_MATERIAL FOR THE TASK_
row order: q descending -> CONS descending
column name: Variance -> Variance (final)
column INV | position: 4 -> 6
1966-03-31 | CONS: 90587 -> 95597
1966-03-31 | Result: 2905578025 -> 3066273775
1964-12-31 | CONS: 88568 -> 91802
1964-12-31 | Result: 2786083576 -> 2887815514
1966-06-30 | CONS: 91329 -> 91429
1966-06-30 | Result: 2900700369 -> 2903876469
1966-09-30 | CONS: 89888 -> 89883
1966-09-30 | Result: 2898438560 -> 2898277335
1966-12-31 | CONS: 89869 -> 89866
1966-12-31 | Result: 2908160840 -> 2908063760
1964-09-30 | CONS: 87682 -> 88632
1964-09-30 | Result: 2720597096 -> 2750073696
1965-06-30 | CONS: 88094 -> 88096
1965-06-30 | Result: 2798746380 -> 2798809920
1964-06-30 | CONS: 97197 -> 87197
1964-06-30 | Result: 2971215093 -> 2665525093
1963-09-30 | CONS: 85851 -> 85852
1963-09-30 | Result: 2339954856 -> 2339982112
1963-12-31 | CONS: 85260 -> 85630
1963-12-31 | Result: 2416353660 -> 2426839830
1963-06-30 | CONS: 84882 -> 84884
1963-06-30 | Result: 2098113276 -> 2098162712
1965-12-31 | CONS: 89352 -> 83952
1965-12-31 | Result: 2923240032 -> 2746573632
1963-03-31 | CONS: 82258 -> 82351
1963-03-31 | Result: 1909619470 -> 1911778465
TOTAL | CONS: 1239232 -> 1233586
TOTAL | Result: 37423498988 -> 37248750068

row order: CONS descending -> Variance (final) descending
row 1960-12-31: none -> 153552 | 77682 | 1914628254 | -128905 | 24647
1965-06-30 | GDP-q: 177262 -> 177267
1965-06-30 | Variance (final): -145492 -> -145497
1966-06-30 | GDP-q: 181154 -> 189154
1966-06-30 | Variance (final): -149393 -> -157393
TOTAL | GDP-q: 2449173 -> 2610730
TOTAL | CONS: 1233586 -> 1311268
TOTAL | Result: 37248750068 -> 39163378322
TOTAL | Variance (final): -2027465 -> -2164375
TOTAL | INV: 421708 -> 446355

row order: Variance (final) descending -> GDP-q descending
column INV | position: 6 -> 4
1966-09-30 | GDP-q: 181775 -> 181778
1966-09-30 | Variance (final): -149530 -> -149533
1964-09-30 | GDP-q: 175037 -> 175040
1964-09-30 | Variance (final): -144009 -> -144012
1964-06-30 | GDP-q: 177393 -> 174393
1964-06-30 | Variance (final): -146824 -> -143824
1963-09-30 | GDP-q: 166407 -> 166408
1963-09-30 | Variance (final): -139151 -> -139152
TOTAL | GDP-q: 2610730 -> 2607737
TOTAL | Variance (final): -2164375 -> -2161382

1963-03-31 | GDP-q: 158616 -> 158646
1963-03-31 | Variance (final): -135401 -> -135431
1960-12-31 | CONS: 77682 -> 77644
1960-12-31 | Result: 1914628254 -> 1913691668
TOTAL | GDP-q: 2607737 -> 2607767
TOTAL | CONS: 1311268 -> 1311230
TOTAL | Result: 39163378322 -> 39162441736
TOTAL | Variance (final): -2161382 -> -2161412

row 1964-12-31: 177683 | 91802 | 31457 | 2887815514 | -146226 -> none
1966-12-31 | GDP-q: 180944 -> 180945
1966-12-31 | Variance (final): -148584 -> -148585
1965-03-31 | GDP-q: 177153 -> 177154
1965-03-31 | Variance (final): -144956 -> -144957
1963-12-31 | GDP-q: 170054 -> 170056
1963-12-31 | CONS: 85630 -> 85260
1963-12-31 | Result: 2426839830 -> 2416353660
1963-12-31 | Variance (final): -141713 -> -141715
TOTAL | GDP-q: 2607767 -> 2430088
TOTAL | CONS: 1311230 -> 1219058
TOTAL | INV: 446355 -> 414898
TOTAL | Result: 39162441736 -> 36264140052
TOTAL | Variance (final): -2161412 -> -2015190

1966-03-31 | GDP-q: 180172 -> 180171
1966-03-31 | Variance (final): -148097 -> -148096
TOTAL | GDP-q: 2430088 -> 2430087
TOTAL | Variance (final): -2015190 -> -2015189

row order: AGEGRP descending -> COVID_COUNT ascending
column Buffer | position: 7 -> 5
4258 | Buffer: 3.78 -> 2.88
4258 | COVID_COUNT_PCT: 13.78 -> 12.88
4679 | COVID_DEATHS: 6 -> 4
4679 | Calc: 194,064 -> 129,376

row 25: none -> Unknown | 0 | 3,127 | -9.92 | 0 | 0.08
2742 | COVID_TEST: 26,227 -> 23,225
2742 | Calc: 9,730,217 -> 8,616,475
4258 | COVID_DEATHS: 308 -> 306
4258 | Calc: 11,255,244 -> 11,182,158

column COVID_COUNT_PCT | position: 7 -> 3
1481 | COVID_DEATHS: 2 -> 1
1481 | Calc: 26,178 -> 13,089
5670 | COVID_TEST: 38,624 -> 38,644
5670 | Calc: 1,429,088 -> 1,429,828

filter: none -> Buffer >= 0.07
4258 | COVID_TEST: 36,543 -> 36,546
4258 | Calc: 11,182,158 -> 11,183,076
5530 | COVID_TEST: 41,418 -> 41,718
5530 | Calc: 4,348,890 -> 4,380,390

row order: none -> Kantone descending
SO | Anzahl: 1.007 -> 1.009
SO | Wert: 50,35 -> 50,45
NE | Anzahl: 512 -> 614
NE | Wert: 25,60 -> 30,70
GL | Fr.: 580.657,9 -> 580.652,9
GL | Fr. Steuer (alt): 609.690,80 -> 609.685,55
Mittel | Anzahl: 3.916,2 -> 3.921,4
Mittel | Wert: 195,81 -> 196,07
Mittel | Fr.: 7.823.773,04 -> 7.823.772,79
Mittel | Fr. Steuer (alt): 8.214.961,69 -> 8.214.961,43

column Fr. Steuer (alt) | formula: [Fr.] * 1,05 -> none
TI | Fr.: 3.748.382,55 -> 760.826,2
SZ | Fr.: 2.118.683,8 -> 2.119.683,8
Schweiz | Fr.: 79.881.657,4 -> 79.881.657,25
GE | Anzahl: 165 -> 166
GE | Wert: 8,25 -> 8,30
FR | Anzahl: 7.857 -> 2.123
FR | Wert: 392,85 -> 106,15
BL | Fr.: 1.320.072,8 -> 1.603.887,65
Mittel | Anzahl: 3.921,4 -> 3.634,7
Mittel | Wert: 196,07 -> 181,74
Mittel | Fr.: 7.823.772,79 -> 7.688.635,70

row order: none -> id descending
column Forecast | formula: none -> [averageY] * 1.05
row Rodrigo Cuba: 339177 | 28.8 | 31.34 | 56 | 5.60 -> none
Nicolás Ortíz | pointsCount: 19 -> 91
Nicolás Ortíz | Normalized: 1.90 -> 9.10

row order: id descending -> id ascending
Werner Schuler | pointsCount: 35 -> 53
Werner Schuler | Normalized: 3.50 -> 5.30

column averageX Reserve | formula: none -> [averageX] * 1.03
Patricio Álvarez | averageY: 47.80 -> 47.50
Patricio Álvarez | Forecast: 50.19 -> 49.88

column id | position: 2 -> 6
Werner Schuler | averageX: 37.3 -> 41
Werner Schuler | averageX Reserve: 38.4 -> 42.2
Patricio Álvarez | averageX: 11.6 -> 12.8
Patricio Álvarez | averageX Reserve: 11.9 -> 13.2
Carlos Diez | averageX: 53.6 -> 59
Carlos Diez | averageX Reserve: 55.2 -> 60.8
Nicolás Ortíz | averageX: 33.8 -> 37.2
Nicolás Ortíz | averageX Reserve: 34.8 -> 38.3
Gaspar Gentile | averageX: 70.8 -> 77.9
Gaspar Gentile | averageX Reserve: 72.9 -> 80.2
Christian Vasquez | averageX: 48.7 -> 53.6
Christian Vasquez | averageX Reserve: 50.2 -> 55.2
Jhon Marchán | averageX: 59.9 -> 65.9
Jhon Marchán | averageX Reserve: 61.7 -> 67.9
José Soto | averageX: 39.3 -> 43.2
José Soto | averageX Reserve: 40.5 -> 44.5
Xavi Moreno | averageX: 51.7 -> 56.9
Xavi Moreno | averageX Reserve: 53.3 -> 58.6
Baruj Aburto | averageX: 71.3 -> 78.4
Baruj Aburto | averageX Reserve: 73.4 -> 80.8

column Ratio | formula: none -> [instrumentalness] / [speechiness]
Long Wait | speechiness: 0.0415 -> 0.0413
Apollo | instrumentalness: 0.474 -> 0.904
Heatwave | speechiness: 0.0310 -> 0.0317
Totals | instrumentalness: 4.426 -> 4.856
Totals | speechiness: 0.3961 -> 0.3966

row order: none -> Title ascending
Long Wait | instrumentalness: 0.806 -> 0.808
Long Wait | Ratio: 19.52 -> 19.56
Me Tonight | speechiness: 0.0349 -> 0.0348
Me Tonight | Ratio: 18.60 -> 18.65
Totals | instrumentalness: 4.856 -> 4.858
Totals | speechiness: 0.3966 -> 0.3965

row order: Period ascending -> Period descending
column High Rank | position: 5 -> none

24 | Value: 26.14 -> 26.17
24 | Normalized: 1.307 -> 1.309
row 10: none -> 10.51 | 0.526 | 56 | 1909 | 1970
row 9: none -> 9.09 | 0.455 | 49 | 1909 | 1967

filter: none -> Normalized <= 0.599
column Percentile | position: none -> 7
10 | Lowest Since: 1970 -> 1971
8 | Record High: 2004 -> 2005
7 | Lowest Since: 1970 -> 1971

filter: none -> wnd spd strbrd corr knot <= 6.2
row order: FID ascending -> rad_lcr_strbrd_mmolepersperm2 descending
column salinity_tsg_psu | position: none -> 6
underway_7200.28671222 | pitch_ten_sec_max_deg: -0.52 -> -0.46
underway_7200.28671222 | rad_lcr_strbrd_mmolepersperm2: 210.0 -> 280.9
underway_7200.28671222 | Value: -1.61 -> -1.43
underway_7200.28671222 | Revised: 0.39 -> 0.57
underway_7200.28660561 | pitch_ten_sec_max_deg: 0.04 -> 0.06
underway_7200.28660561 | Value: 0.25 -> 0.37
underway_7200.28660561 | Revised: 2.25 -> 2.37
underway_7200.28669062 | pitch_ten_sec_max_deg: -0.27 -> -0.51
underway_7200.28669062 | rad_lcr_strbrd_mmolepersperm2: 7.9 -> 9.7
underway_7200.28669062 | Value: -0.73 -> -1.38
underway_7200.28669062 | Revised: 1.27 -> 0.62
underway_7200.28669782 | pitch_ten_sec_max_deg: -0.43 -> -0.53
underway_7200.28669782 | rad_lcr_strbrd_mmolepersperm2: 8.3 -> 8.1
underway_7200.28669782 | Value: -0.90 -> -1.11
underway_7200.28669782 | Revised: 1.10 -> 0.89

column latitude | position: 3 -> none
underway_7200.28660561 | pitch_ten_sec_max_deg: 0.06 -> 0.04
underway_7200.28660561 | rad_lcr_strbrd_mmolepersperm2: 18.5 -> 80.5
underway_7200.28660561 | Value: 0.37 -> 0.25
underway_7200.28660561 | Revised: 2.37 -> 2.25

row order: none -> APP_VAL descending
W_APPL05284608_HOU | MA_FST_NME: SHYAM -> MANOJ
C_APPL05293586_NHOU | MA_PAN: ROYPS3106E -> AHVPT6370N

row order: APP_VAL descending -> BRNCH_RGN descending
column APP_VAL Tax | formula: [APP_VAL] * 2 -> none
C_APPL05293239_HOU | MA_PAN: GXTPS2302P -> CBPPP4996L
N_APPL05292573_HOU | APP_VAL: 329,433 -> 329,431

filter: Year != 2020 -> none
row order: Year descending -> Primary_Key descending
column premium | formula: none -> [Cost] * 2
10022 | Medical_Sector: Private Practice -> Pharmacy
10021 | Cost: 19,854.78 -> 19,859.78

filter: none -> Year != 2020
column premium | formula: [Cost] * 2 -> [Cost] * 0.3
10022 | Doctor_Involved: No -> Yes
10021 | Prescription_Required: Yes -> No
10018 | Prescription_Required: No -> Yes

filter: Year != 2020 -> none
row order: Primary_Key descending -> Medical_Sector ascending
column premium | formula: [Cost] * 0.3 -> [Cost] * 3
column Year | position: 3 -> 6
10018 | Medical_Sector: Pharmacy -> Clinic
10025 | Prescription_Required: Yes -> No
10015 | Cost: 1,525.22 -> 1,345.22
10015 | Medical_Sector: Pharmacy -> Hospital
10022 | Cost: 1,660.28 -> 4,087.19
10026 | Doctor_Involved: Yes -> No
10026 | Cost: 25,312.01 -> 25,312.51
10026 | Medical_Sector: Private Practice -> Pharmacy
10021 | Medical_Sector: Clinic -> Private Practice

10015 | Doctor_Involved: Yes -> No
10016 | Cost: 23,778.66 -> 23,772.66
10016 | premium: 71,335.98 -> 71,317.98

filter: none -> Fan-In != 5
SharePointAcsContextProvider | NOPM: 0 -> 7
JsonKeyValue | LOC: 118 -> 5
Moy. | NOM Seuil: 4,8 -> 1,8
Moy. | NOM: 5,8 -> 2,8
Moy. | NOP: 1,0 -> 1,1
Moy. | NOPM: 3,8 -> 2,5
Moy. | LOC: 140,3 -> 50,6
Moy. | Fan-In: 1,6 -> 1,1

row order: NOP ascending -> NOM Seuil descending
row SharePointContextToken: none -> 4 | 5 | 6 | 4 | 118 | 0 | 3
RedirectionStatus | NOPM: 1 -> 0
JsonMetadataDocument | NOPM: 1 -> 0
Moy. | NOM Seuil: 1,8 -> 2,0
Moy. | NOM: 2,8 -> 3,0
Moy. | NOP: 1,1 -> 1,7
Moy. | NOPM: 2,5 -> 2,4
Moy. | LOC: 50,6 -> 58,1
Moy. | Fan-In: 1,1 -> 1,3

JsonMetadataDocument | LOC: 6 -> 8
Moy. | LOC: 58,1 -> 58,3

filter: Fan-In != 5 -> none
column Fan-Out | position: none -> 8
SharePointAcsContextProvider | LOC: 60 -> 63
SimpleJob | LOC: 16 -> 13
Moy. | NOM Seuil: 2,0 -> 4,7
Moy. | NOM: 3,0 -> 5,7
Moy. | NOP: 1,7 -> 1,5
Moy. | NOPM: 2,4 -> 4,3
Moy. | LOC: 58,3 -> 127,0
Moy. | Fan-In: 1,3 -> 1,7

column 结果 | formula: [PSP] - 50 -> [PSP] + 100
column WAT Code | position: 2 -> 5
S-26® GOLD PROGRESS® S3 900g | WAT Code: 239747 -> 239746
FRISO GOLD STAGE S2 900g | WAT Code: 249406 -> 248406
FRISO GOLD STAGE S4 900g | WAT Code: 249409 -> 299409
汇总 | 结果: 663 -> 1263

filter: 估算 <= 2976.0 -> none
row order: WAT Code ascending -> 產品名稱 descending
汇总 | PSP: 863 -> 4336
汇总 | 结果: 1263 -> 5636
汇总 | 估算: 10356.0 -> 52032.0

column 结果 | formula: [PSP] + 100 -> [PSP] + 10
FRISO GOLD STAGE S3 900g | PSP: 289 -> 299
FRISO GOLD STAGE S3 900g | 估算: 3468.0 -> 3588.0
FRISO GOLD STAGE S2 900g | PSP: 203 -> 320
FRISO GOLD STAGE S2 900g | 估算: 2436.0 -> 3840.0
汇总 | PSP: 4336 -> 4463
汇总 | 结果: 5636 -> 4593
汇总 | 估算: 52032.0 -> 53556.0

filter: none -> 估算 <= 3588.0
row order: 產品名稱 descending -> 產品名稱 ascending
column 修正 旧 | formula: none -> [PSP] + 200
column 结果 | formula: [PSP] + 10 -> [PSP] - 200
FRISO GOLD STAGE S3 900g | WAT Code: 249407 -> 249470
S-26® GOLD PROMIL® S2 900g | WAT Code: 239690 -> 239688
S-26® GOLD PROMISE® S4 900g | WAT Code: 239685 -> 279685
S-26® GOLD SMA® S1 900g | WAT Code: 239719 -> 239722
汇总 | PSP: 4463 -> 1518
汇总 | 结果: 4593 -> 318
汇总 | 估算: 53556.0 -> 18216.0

_WORK REQUEST_
Within the material above, extract exactly the lines that start at the line containing "1963-06-30 | Result: 2098113276 -> 2098162712" and stop after the line containing "TOTAL | GDP-q: 2449173 -> 2610730", and only those.

_RESULT OF THE TASK_
1963-06-30 | Result: 2098113276 -> 2098162712
1965-12-31 | CONS: 89352 -> 83952
1965-12-31 | Result: 2923240032 -> 2746573632
1963-03-31 | CONS: 82258 -> 82351
1963-03-31 | Result: 1909619470 -> 1911778465
TOTAL | CONS: 1239232 -> 1233586
TOTAL | Result: 37423498988 -> 37248750068

row order: CONS descending -> Variance (final) descending
row 1960-12-31: none -> 153552 | 77682 | 1914628254 | -128905 | 24647
1965-06-30 | GDP-q: 177262 -> 177267
1965-06-30 | Variance (final): -145492 -> -145497
1966-06-30 | GDP-q: 181154 -> 189154
1966-06-30 | Variance (final): -149393 -> -157393
TOTAL | GDP-q: 2449173 -> 2610730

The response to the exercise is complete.